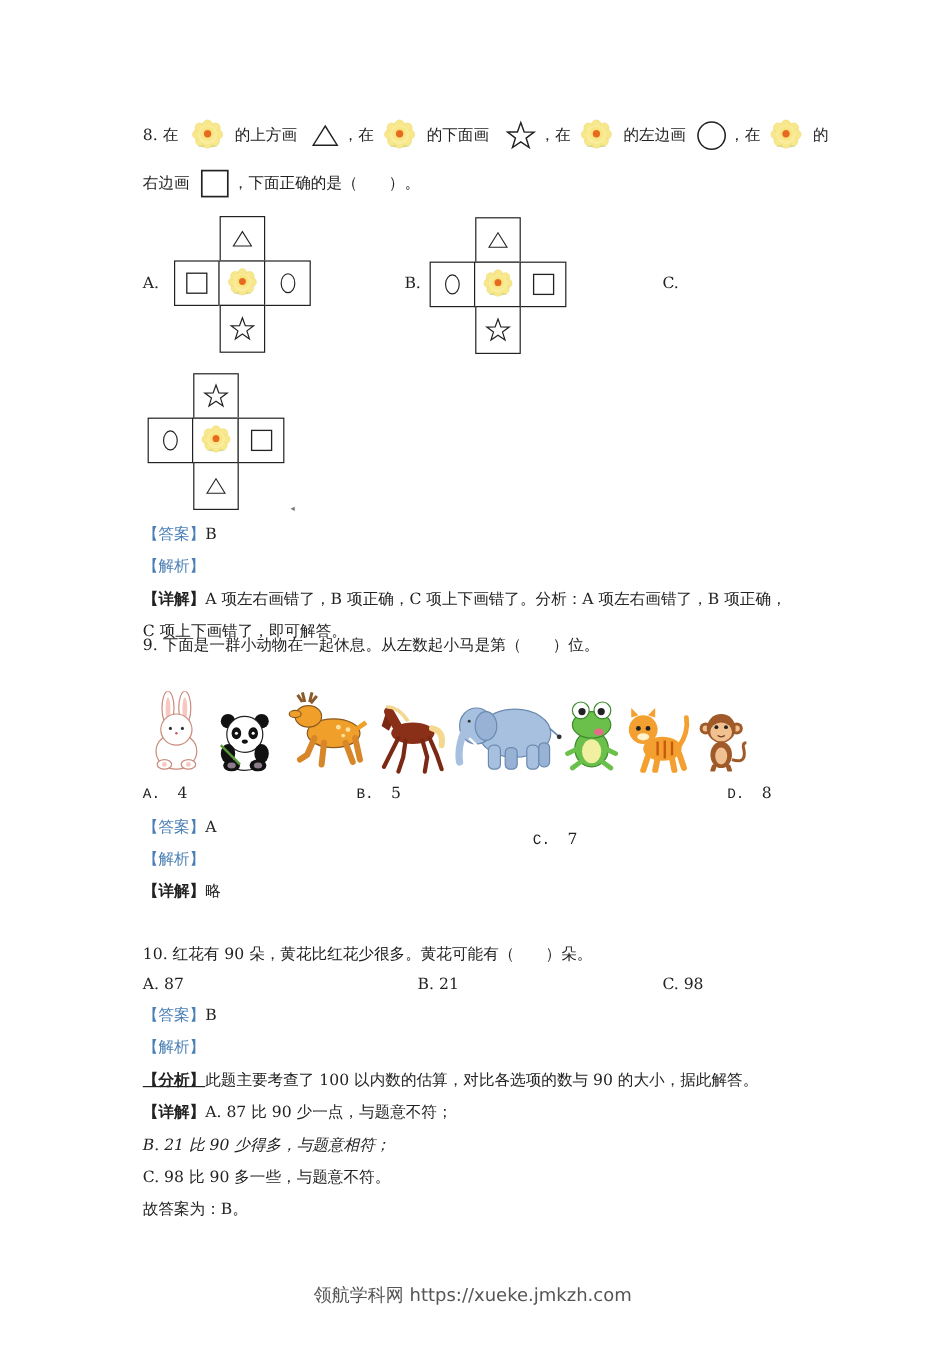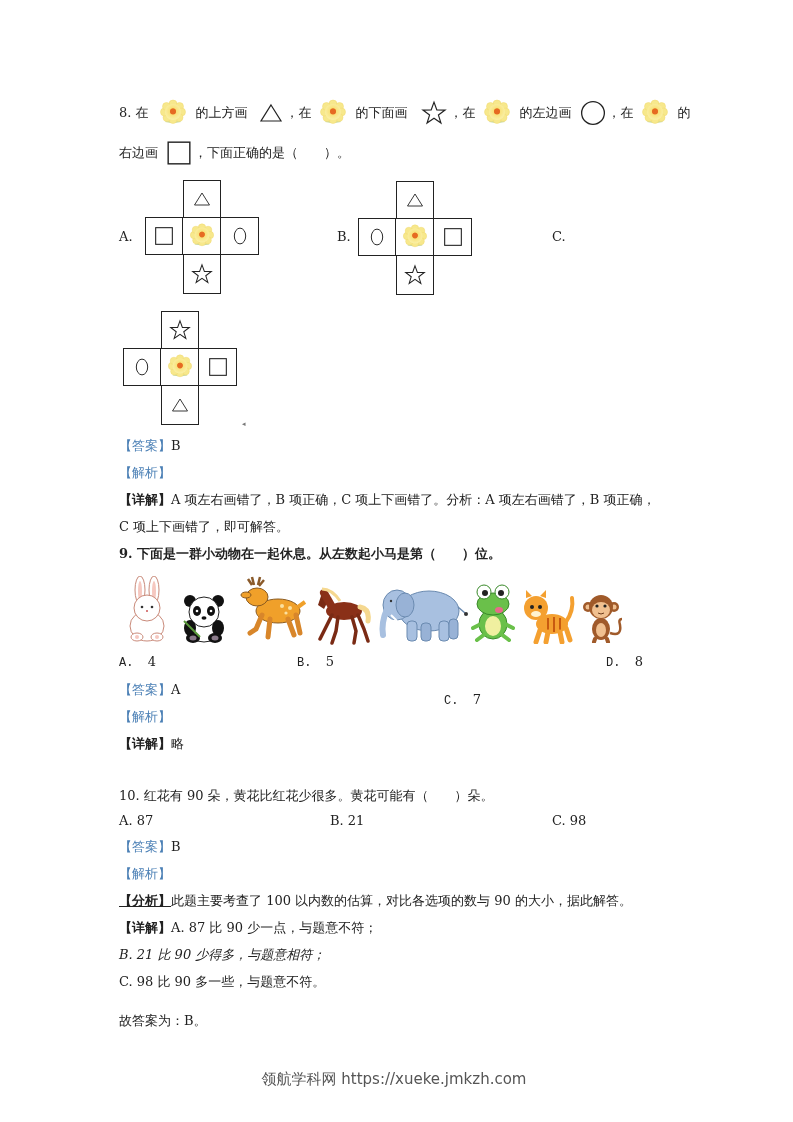--- a/index.html
+++ b/index.html
@@ -201,7 +201,7 @@
 </div>
 
 <div>
-  <div class="line" style="top:545px;font-weight:bold;">9. 下面是一群小动物在一起休息。从左数起小马是第（　　）位。</div>
+  <div class="line" style="top:530px;">9. 下面是一群小动物在一起休息。从左数起小马是第（　　）位。</div>
 
   <div>
 

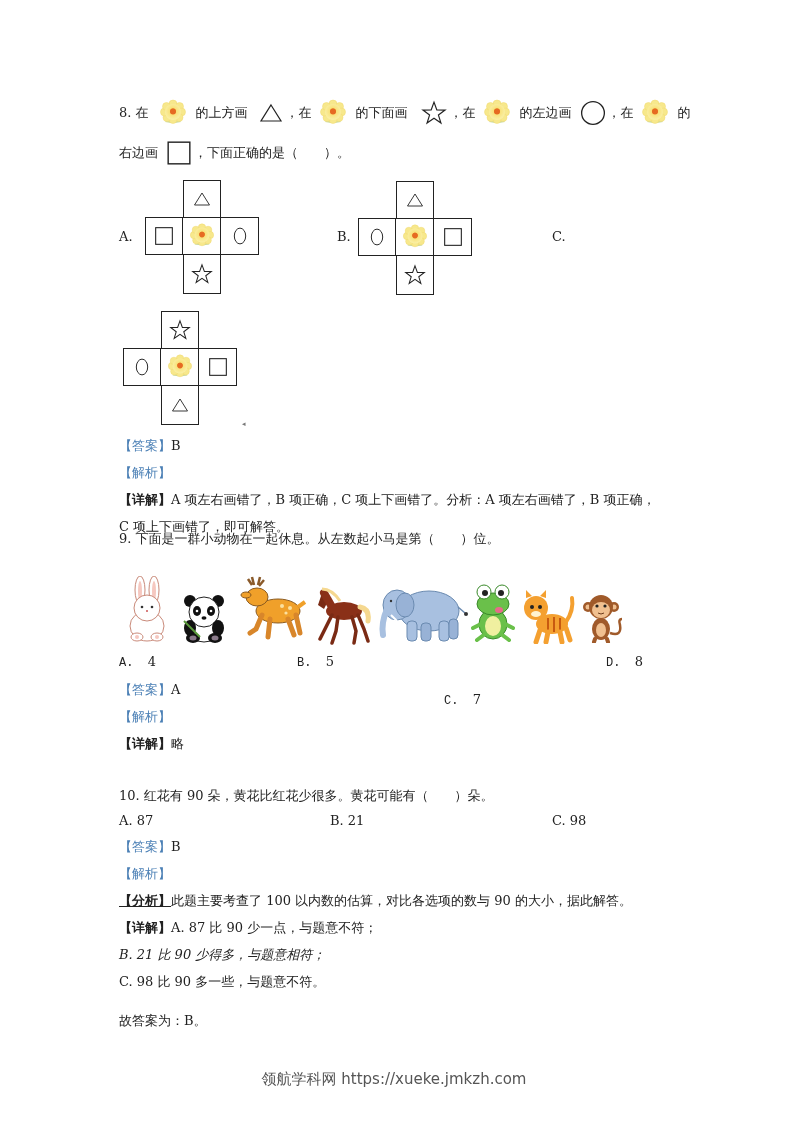--- a/index.html
+++ b/index.html
@@ -342,7 +342,7 @@
 <div>
   <div class="line" style="top:787px;">10. 红花有 90 朵，黄花比红花少很多。黄花可能有（　　）朵。</div>
   <div class="opt" style="top:813px; left:119px;">A. 87</div>
-  <div class="opt" style="top:813px; left:330px;">B. 21</div>
+  <div class="opt" style="top:813px; left:348px;">B. 21</div>
   <div class="opt" style="top:813px; left:552px;">C. 98</div>
 
   <div class="line" style="top:838px;">

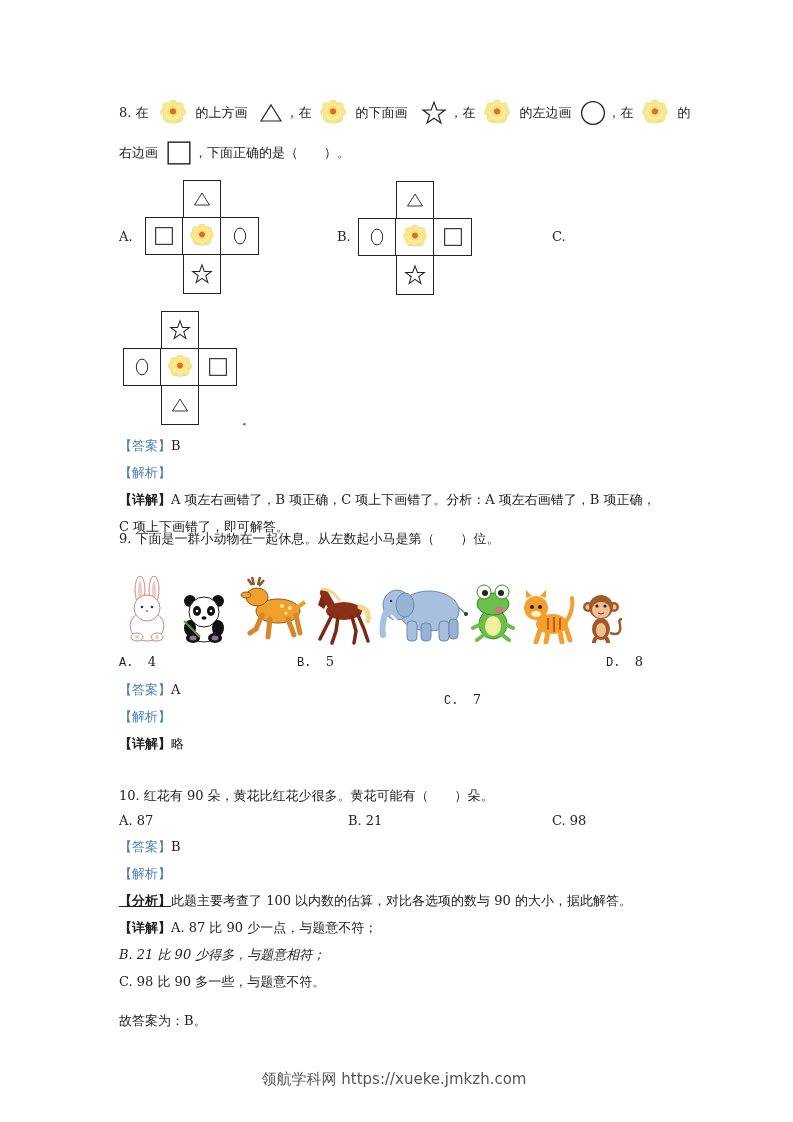--- a/index.html
+++ b/index.html
@@ -357,7 +357,7 @@
   </div>
   <div class="line" style="top:946px;font-style:italic;">B. 21 比 90 少得多，与题意相符；</div>
   <div class="line" style="top:973px;">C. 98 比 90 多一些，与题意不符。</div>
-  <div class="line" style="top:1000px;margin-top:12px;">故答案为：B。</div>
+  <div class="line" style="top:1000px;">故答案为：B。</div>
 </div>
 
 <div class="footer">领航学科网 https://xueke.jmkzh.com</div>

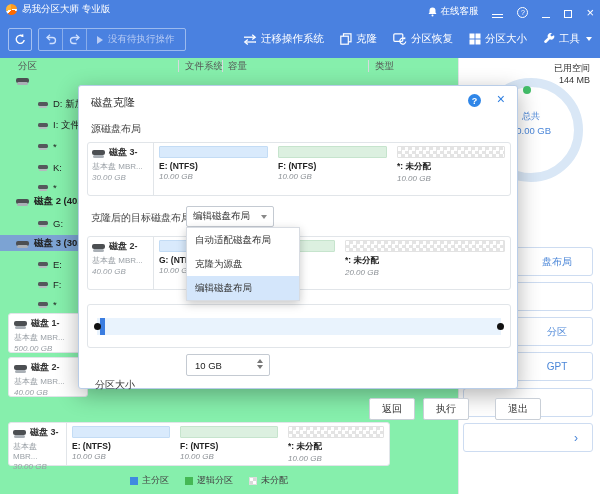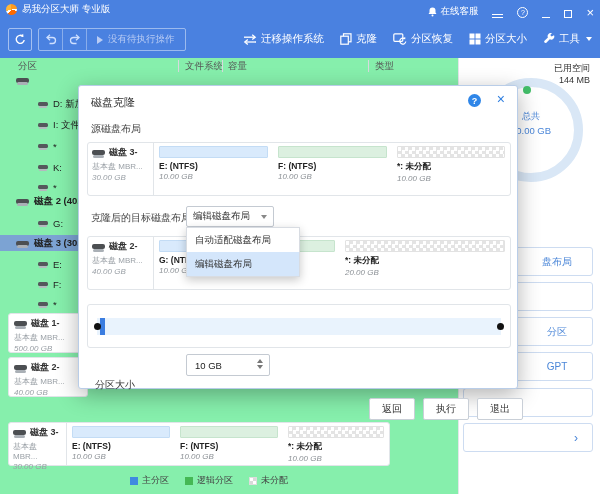--- a/index.html
+++ b/index.html
@@ -429,6 +429,7 @@
 
     <div class="menu">
       <div class="menu-item">自动适配磁盘布局</div>
+      <div class="menu-item">克隆为源盘</div>
       <div class="menu-item hl">编辑磁盘布局</div>
     </div>
 

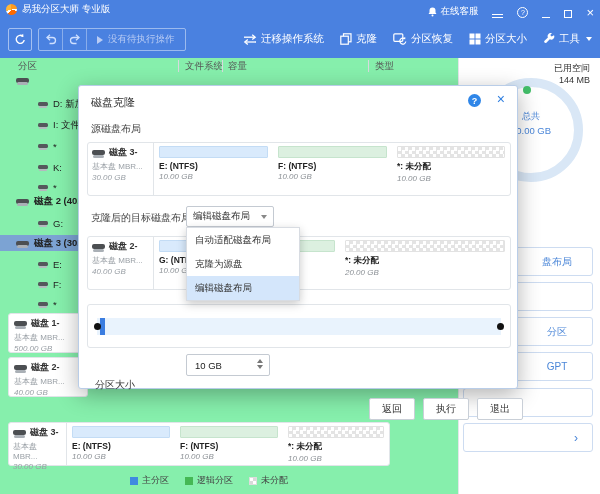--- a/index.html
+++ b/index.html
@@ -452,7 +452,7 @@
 
     <div class="dlg-btn" style="left:290px">返回</div>
     <div class="dlg-btn" style="left:344px">执行</div>
-    <div class="dlg-btn" style="left:398px">退出</div>
+    <div class="dlg-btn" style="left:416px">退出</div>
   </div>
 
 </div>

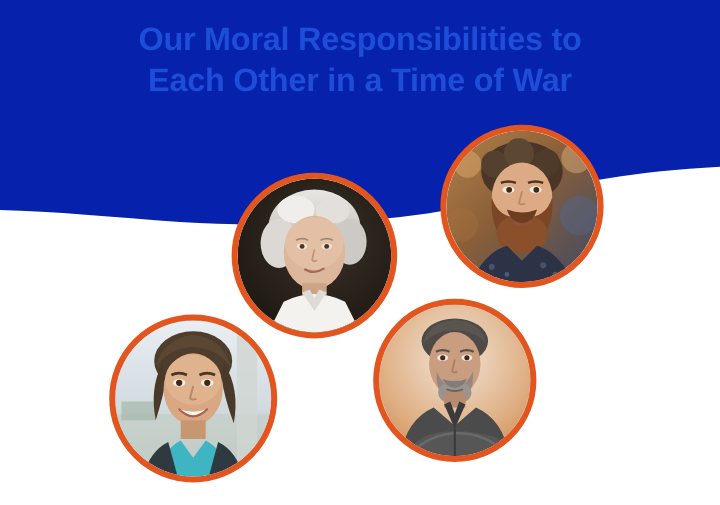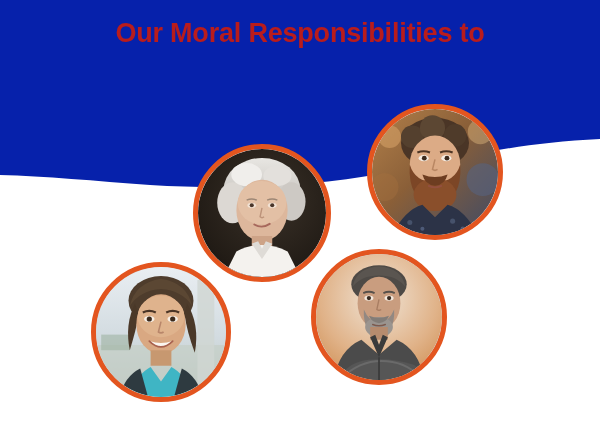--- a/index.html
+++ b/index.html
@@ -40,7 +40,7 @@
   }
   .title-line {
     display: block;
-    color: #b91c1c;
+    color: #1d4ed8;
     font-family: "Liberation Sans", sans-serif;
     font-weight: bold;
     font-size: 27px;

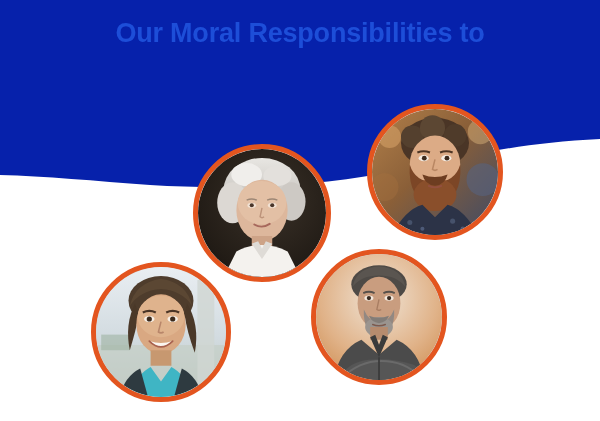--- a/index.html
+++ b/index.html
@@ -92,6 +92,7 @@
 
   <div id="title-block">
     <span class="title-line">Our Moral Responsibilities to</span>
+    <span class="title-line">Each Other in a Time of War</span>
   </div>
 
   <div class="portrait" id="portrait-1">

*The task*
Whenever a line in the records above contains the string "title", copy that line.

*Finished task*
   .title-line {
   <div id="title-block">
     <span class="title-line">Our Moral Responsibilities to</span>
+    <span class="title-line">Each Other in a Time of War</span>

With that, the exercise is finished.